Imagine playing Halo 3 with a lot more at stake than losing a virtual life. What if, every time you were injured by an opponent, your bank account took a hit as well?
That’s the idea behind Kwari, a "first-person shooter skill-based cash-for-kills" online game, set to debut in the New Year.
Players of Kwari will suffer automatic deductions from their bank accounts when they are hit in a game, as well as deposits when they strike their opponents. The amounts can be anything from one cent to one dollar per hit depending on the stakes for the game.
There is also a fractional cost if they pick up additional weapons or health packs, with the money being pooled into a jackpot.
In 16 to 64 player match-ups, jackpots are shared between the gamer in possession of a smoking sphere called the Pill at the end of the game and the player who had held it the longest.
Kwari is the idea of Eddie Gill, a former games producer for Activision and Konami, and the company of around 20 employees is based in London.
It is a more sophisticated take on cash-for-gaming than winner-takes-all services such as Tournament.com, which went offline last month, and SkillGround.
"We have engineered the game around the exchange of cash from the ground up," says Clive Hibberd, chief executive.

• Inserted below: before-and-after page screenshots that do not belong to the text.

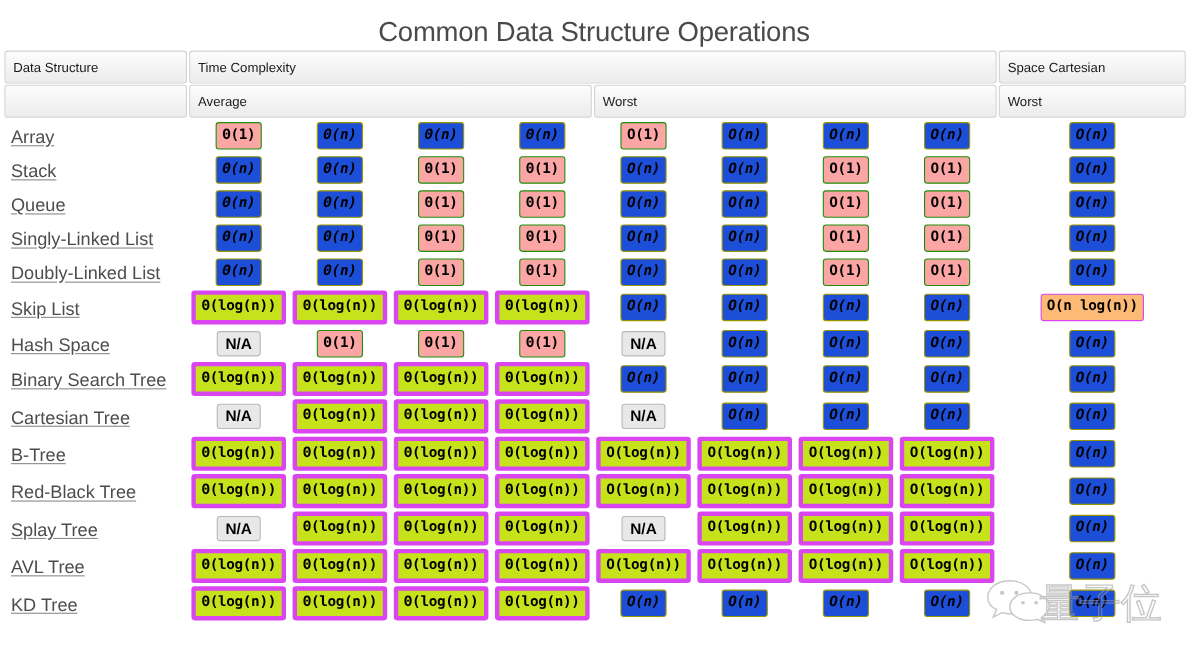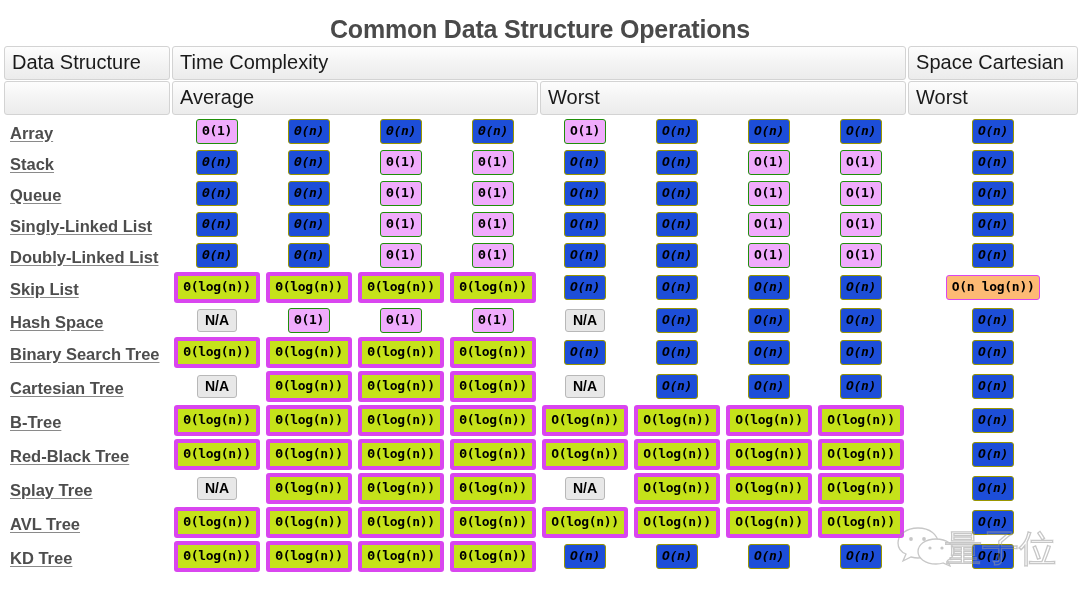--- a/index.html
+++ b/index.html
@@ -20,7 +20,7 @@
   .page-title {
     text-align: center;
     font-size: 25px;
-    font-weight: bold;
+    font-weight: normal;
     color: #4a4a4a;
     letter-spacing: -0.2px;
     padding-top: 13px;

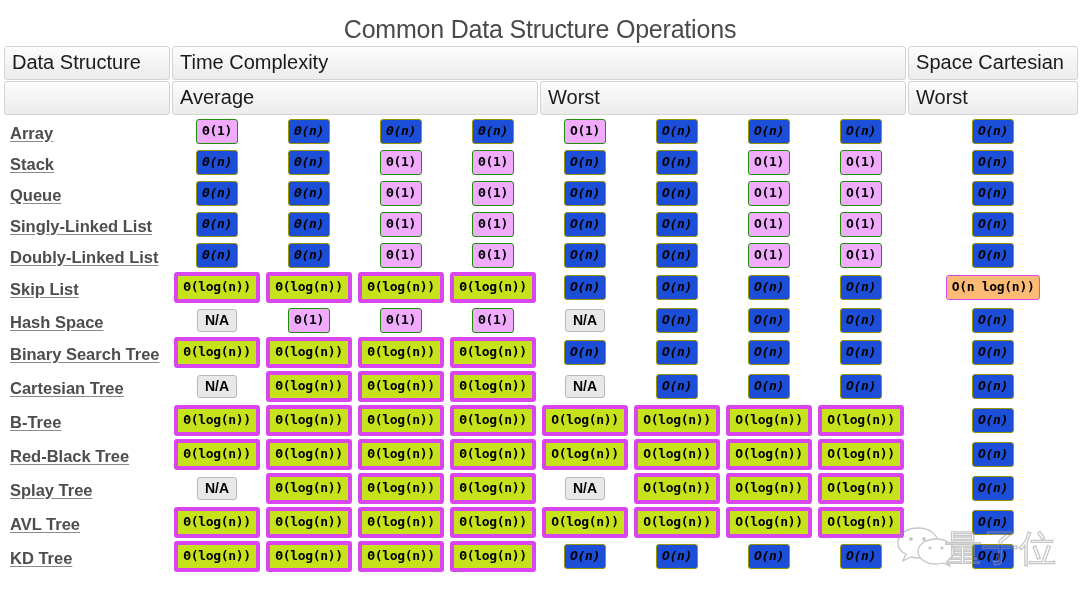--- a/index.html
+++ b/index.html
@@ -40,7 +40,7 @@
     background: linear-gradient(to bottom, #fdfdfd 0%, #f2f2f2 60%, #ececec 100%);
     border: 1px solid #d3d3d3;
     border-radius: 3px;
-    font-size: 20px;
+    font-size: 12px;
     font-weight: normal;
     color: #1a1a1a;
     text-align: left;

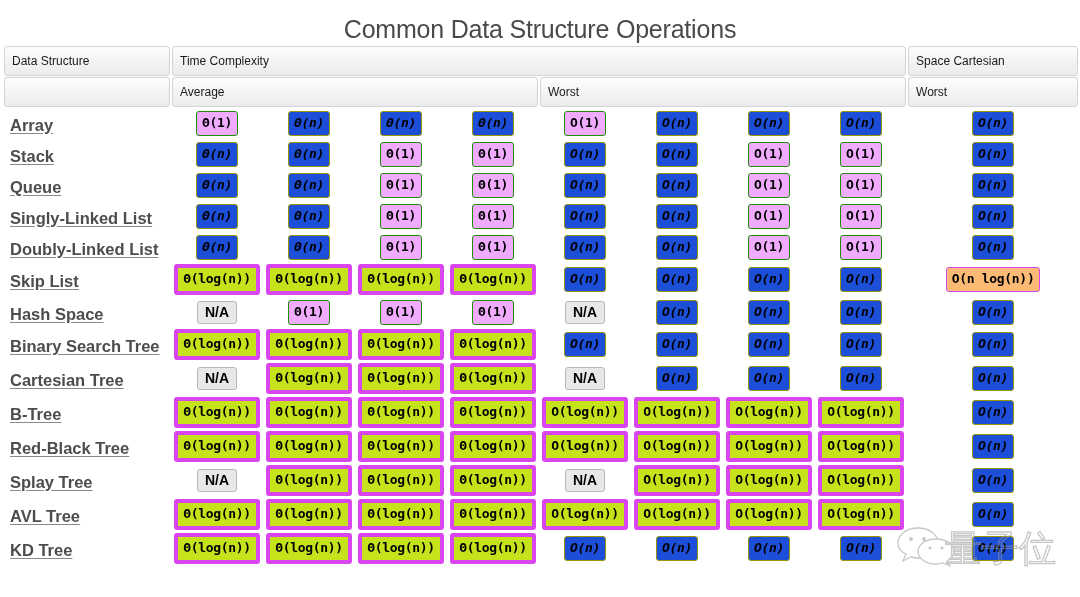--- a/index.html
+++ b/index.html
@@ -59,7 +59,6 @@
     white-space: nowrap;
     vertical-align: middle;
     height: 30px;
-    font-weight: bold;
   }
   td.dsname a {
     color: #4d4d4d;

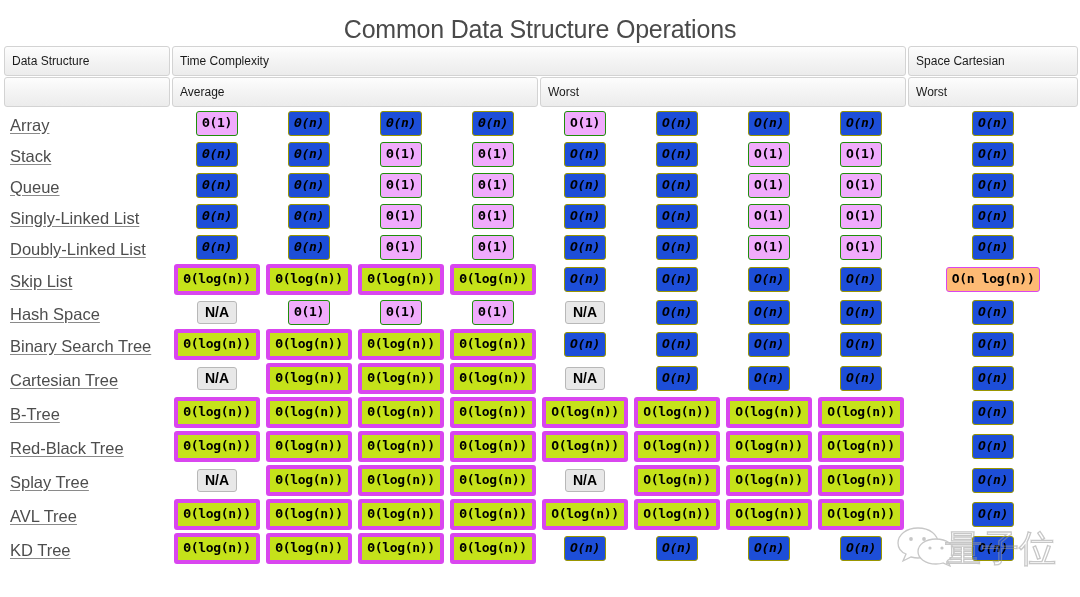--- a/index.html
+++ b/index.html
@@ -87,7 +87,7 @@
   }
   .badge.c-yellow   { background: #1d4ed8; border: 1px solid #9a9600; font-style: italic; }
   .badge.c-lime     { background: #c5e21a; border: 4px solid #d946ef; }
-  .badge.c-green    { background: #f0abfc; border: 1px solid #1f8f0a; }
+  .badge.c-green    { background: #fca5a5; border: 1px solid #1f8f0a; }
   .badge.c-orange   { background: #fdba74; border: 1px solid #d946ef; }
   .badge.c-na {
     background: #e8e8e8;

He says the challenge has been to record the millions of mini-transactions in the game in a huge database and carry out double-entry book-keeping as money is transferred.
Kwari will be released in Europe first, due to uncertainty about how it will be viewed by the authorities in the US, where internet gambling is banned. Kwari argues it should be classified as a skill-based game as opposed to gambling, where luck is more involved.
Kwari will make money by selling ammunition to players. Mr Hibberd anticipates 5,000 bullets costing $5 and lasting a player for one or two hours.
Hard-core gamers are the target audience and 12,000 have signed up for a closed beta of the game.
"There’ll be weekly, monthly and annual jackpot prizes and we expect to have our first gamer millionaire by 2009," says Mr Hibberd.